> PROBLEM STATEMENT
Keep every word the same. Repeat the records without their images.

> GIVEN ENTRIES
============================================================

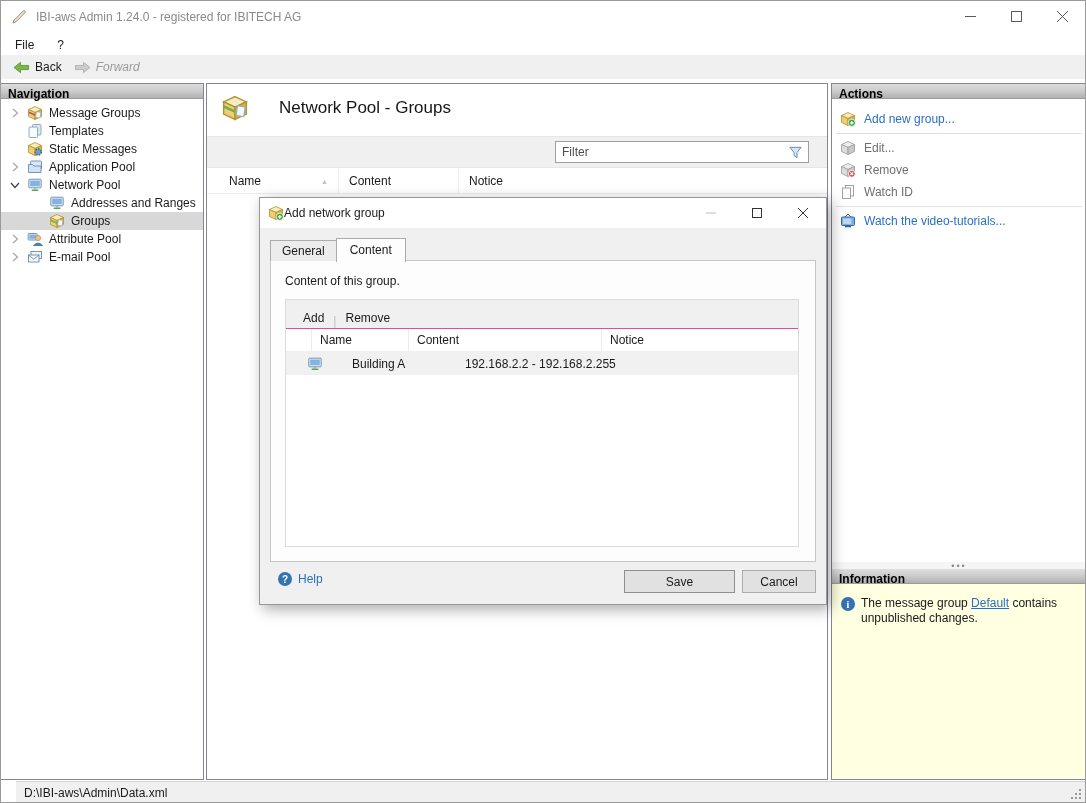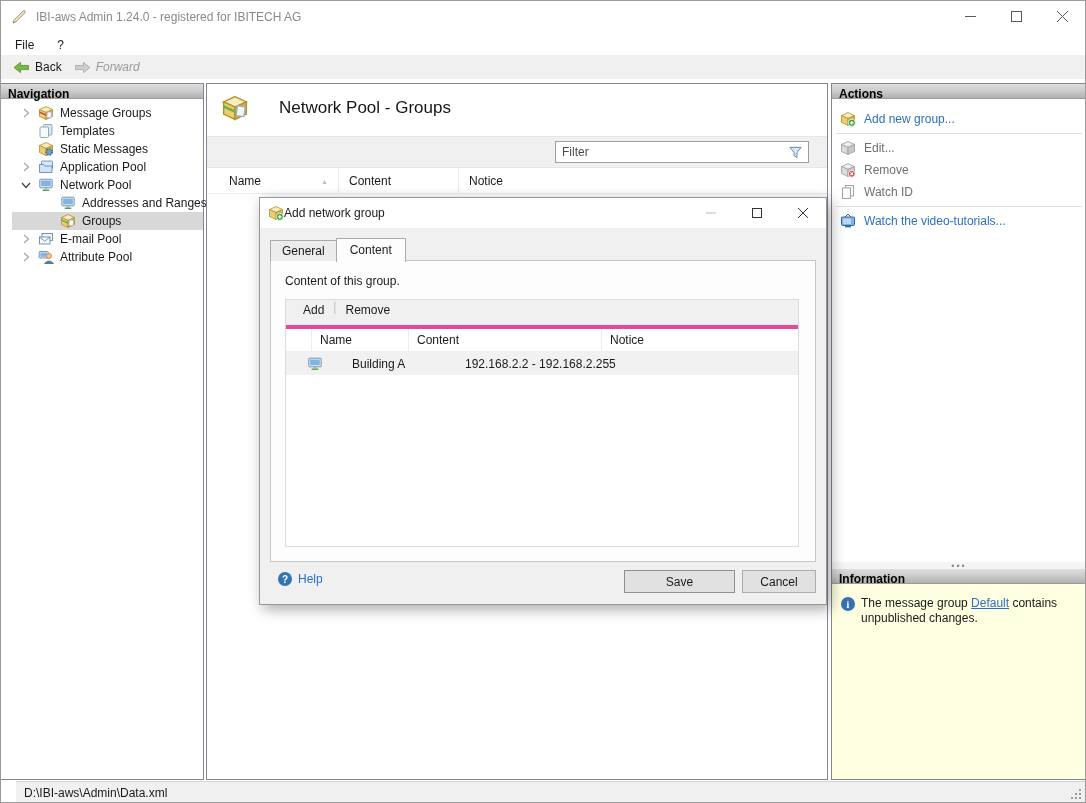--- a/index.html
+++ b/index.html
@@ -23,21 +23,21 @@
   .tool-btn .tlbl { color:#1a1a1a; }
   .tool-btn.disabled .tlbl { color:#9a9a9a;font-style:italic; }
   
   .panel-header {
     height:15px; line-height:20px; padding-left:7px; font-weight:bold; color:#000;
     background:linear-gradient(180deg,#dedede 0%,#cbcbcb 50%,#b1b1b1 100%);
     border-bottom:1px solid #9c9c9c;
   }
   
   .nav-panel { position:absolute; left:0; top:82px; width:203px; height:697px; background:#fff; border:1px solid #828790; border-left:none; }
-  .tree { padding-top:5px;padding-left:11px; }
+  .tree { padding-top:5px; }
   .tree-item { position:relative; height:18px; display:flex; align-items:center; }
   .tree-item.selected { background:#d8d8d8; }
   .expander { width:12px; height:12px; margin-left:8px; flex:none; display:flex; align-items:center; justify-content:center; }
   .expander.blank { visibility:hidden; }
   .ticon { width:16px; height:16px; margin-left:6px; flex:none; }
   .tree-item.ind1 .expander { margin-left:30px; }
   .tlabel { margin-left:6px; white-space:nowrap; }
   
   .main-panel { position:absolute; left:205px; top:82px; width:622px; height:697px; background:#fff; border:1px solid #828790; }
   .main-title-row { position:absolute; top:10px; left:13px; display:flex; align-items:center; }
@@ -75,21 +75,21 @@
   .dlg-icon { width:16px; height:16px; margin-left:8px; flex:none; }
   .dlg-title { }
   .dlg-controls { position:absolute; right:0; top:0; height:30px; display:flex; }
   .dlg-btn { width:46px; height:30px; display:flex; align-items:center; justify-content:center; }
   .tabs { position:absolute; left:10px; top:42px; height:21px; display:flex; align-items:flex-end; z-index:2; }
   .tab { padding:3px 11px 3px; border:1px solid #ababab; border-bottom:none; background:#ececec; margin-right:-1px; color:#1a1a1a; }
   .tab.active { background:#fdfdfd; padding:4px 13px 5px; position:relative; margin-bottom:-1px; z-index:3; }
   .tab-page { position:absolute; left:10px; top:62px; width:546px; height:302px; background:#fdfdfd; border:1px solid #c6c6c6; }
   .tp-desc { position:absolute; left:14px; top:13px; }
   .groupbox { position:absolute; left:14px; top:38px; right:16px; bottom:14px; border:1px solid #dcdcdc; background:#fff; }
-  .gb-toolbar { height:29px; background:#f0f0f0; border-bottom:4px solid #ec4899; display:flex; align-items:flex-start; padding-left:10px; }
+  .gb-toolbar { height:29px; background:#f0f0f0; border-bottom:1px solid #ec4899; display:flex; align-items:flex-end; padding-left:10px; }
   .gb-tool { padding:3px 7px; color:#1a1a1a; }
   .gb-toolsep { color:#c0c0c0; margin:0 2px; }
   .gb-cols { height:23px; display:flex; align-items:center; border-bottom:1px solid #f0f0f0; background:#fff; }
   .gcol { height:100%; display:flex; align-items:center; border-right:1px solid #ececec; padding-left:8px; }
   .gcol.g-icon { width:26px; padding-left:0; }
   .gcol.g-name { width:97px; }
   .gcol.g-content { width:193px; }
   .gcol.g-notice { flex:1; border-right:none; }
   .gb-row { height:23px; display:flex; align-items:center; background:#f1f1f1; }
   .gcell { height:100%; display:flex; align-items:center; padding-left:8px;margin-left:16px; }
@@ -346,35 +346,35 @@
         <span class="tlabel">Groups</span>
       </div>
 
       <div class="tree-item">
         <span class="expander">
             <svg width="10" height="10">
               <use href="#sym-chev-right"></use>
             </svg>
           </span>
         <svg class="ticon i16">
+            <use href="#sym-person"></use>
+          </svg>
+        <span class="tlabel">Attribute Pool</span>
+      </div>
+
+      <div class="tree-item">
+        <span class="expander">
+            <svg width="10" height="10">
+              <use href="#sym-chev-right"></use>
+            </svg>
+          </span>
+        <svg class="ticon i16">
             <use href="#sym-mail"></use>
           </svg>
         <span class="tlabel">E-mail Pool</span>
-      </div>
-
-      <div class="tree-item">
-        <span class="expander">
-            <svg width="10" height="10">
-              <use href="#sym-chev-right"></use>
-            </svg>
-          </span>
-        <svg class="ticon i16">
-            <use href="#sym-person"></use>
-          </svg>
-        <span class="tlabel">Attribute Pool</span>
       </div>
 
     </div>
   </div>
 
   <div class="main-panel">
     <div class="main-title-row">
       <svg width="30" height="28" viewBox="0 0 16 16">
           <use href="#sym-group"></use>
         </svg>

============================================================

> RESULT BELOW
--- a/index.html
+++ b/index.html
@@ -23,21 +23,21 @@
   .tool-btn .tlbl { color:#1a1a1a; }
   .tool-btn.disabled .tlbl { color:#9a9a9a;font-style:italic; }
   
   .panel-header {
     height:15px; line-height:20px; padding-left:7px; font-weight:bold; color:#000;
     background:linear-gradient(180deg,#dedede 0%,#cbcbcb 50%,#b1b1b1 100%);
     border-bottom:1px solid #9c9c9c;
   }
   
   .nav-panel { position:absolute; left:0; top:82px; width:203px; height:697px; background:#fff; border:1px solid #828790; border-left:none; }
-  .tree { padding-top:5px;padding-left:11px; }
+  .tree { padding-top:5px; }
   .tree-item { position:relative; height:18px; display:flex; align-items:center; }
   .tree-item.selected { background:#d8d8d8; }
   .expander { width:12px; height:12px; margin-left:8px; flex:none; display:flex; align-items:center; justify-content:center; }
   .expander.blank { visibility:hidden; }
   .ticon { width:16px; height:16px; margin-left:6px; flex:none; }
   .tree-item.ind1 .expander { margin-left:30px; }
   .tlabel { margin-left:6px; white-space:nowrap; }
   
   .main-panel { position:absolute; left:205px; top:82px; width:622px; height:697px; background:#fff; border:1px solid #828790; }
   .main-title-row { position:absolute; top:10px; left:13px; display:flex; align-items:center; }
@@ -75,21 +75,21 @@
   .dlg-icon { width:16px; height:16px; margin-left:8px; flex:none; }
   .dlg-title { }
   .dlg-controls { position:absolute; right:0; top:0; height:30px; display:flex; }
   .dlg-btn { width:46px; height:30px; display:flex; align-items:center; justify-content:center; }
   .tabs { position:absolute; left:10px; top:42px; height:21px; display:flex; align-items:flex-end; z-index:2; }
   .tab { padding:3px 11px 3px; border:1px solid #ababab; border-bottom:none; background:#ececec; margin-right:-1px; color:#1a1a1a; }
   .tab.active { background:#fdfdfd; padding:4px 13px 5px; position:relative; margin-bottom:-1px; z-index:3; }
   .tab-page { position:absolute; left:10px; top:62px; width:546px; height:302px; background:#fdfdfd; border:1px solid #c6c6c6; }
   .tp-desc { position:absolute; left:14px; top:13px; }
   .groupbox { position:absolute; left:14px; top:38px; right:16px; bottom:14px; border:1px solid #dcdcdc; background:#fff; }
-  .gb-toolbar { height:29px; background:#f0f0f0; border-bottom:4px solid #ec4899; display:flex; align-items:flex-start; padding-left:10px; }
+  .gb-toolbar { height:29px; background:#f0f0f0; border-bottom:1px solid #ec4899; display:flex; align-items:flex-end; padding-left:10px; }
   .gb-tool { padding:3px 7px; color:#1a1a1a; }
   .gb-toolsep { color:#c0c0c0; margin:0 2px; }
   .gb-cols { height:23px; display:flex; align-items:center; border-bottom:1px solid #f0f0f0; background:#fff; }
   .gcol { height:100%; display:flex; align-items:center; border-right:1px solid #ececec; padding-left:8px; }
   .gcol.g-icon { width:26px; padding-left:0; }
   .gcol.g-name { width:97px; }
   .gcol.g-content { width:193px; }
   .gcol.g-notice { flex:1; border-right:none; }
   .gb-row { height:23px; display:flex; align-items:center; background:#f1f1f1; }
   .gcell { height:100%; display:flex; align-items:center; padding-left:8px;margin-left:16px; }
@@ -346,35 +346,35 @@
         <span class="tlabel">Groups</span>
       </div>
 
       <div class="tree-item">
         <span class="expander">
             <svg width="10" height="10">
               <use href="#sym-chev-right"></use>
             </svg>
           </span>
         <svg class="ticon i16">
+            <use href="#sym-person"></use>
+          </svg>
+        <span class="tlabel">Attribute Pool</span>
+      </div>
+
+      <div class="tree-item">
+        <span class="expander">
+            <svg width="10" height="10">
+              <use href="#sym-chev-right"></use>
+            </svg>
+          </span>
+        <svg class="ticon i16">
             <use href="#sym-mail"></use>
           </svg>
         <span class="tlabel">E-mail Pool</span>
-      </div>
-
-      <div class="tree-item">
-        <span class="expander">
-            <svg width="10" height="10">
-              <use href="#sym-chev-right"></use>
-            </svg>
-          </span>
-        <svg class="ticon i16">
-            <use href="#sym-person"></use>
-          </svg>
-        <span class="tlabel">Attribute Pool</span>
       </div>
 
     </div>
   </div>
 
   <div class="main-panel">
     <div class="main-title-row">
       <svg width="30" height="28" viewBox="0 0 16 16">
           <use href="#sym-group"></use>
         </svg>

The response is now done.